— Work to be completed —
Write out each record in full and exactly as given. Skip any pictures.

— Records provided —
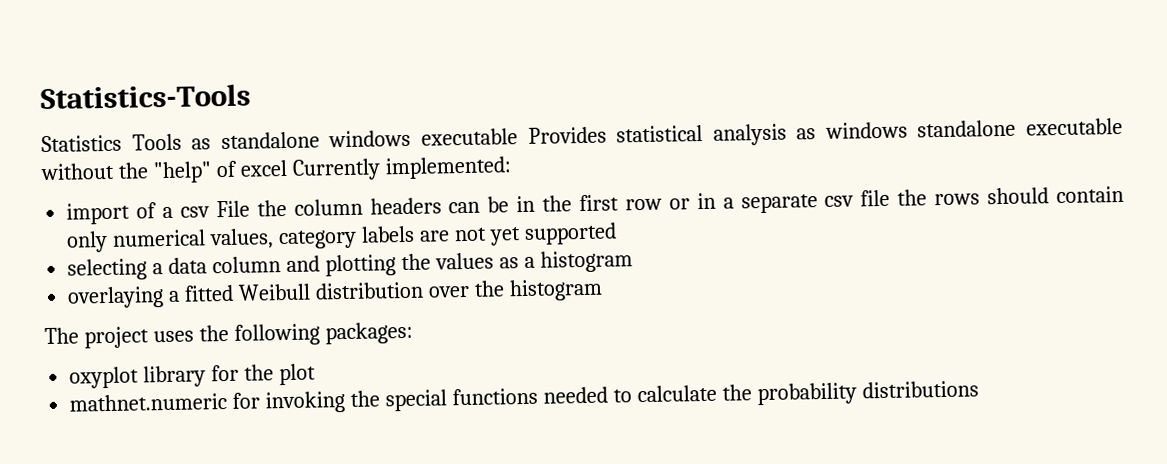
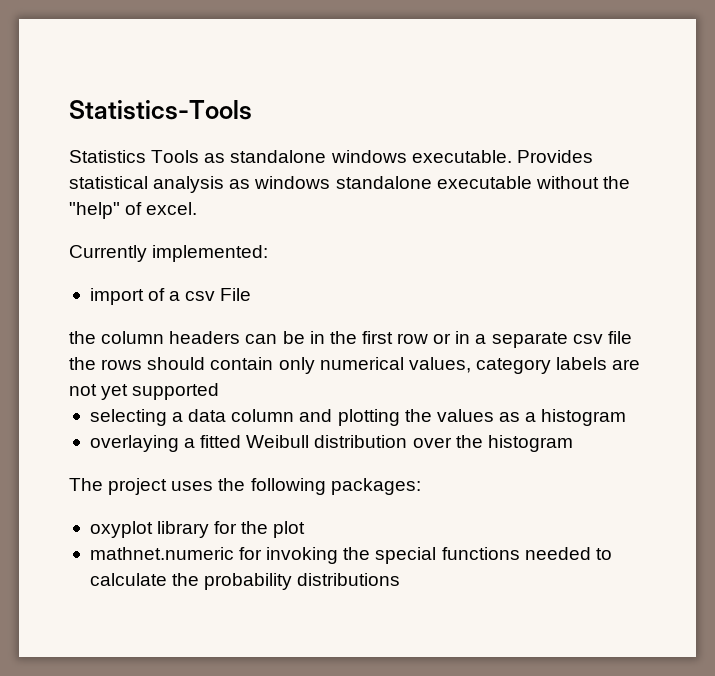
[420,128,518,146] executable -> [411,150,512,163] executable.
[239,159,288,177] excel -> [146,202,198,215] excel. //
(250, 209) none -> (252, 294) //

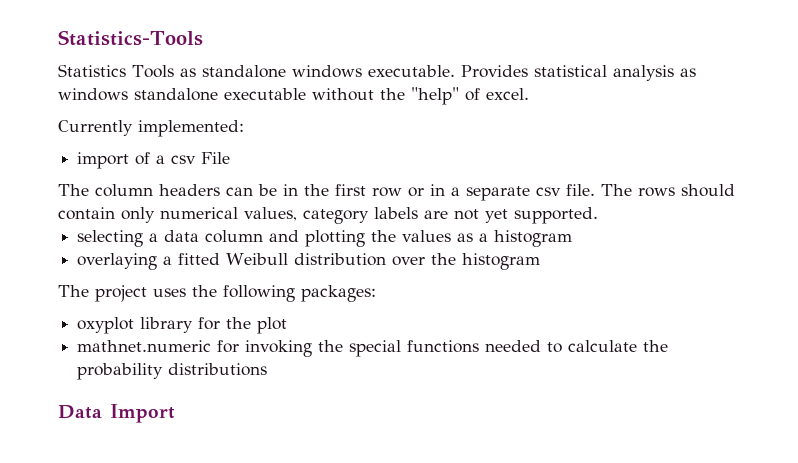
[69,331,96,344] the -> [58,184,89,196] The
[607,331,632,344] [69,357,96,370] file the -> [566,184,632,196] file. The
[132,383,220,400] supported -> [514,207,598,224] supported.
(401, 579) none -> [58,404,175,423] // Data Import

— Solution to the problem —
[420,128,518,146] executable -> [411,150,512,163] executable.
[239,159,288,177] excel -> [146,202,198,215] excel. //
(250, 209) none -> (252, 294) //

[69,331,96,344] the -> [58,184,89,196] The
[607,331,632,344] [69,357,96,370] file the -> [566,184,632,196] file. The
[132,383,220,400] supported -> [514,207,598,224] supported.
(401, 579) none -> [58,404,175,423] // Data Import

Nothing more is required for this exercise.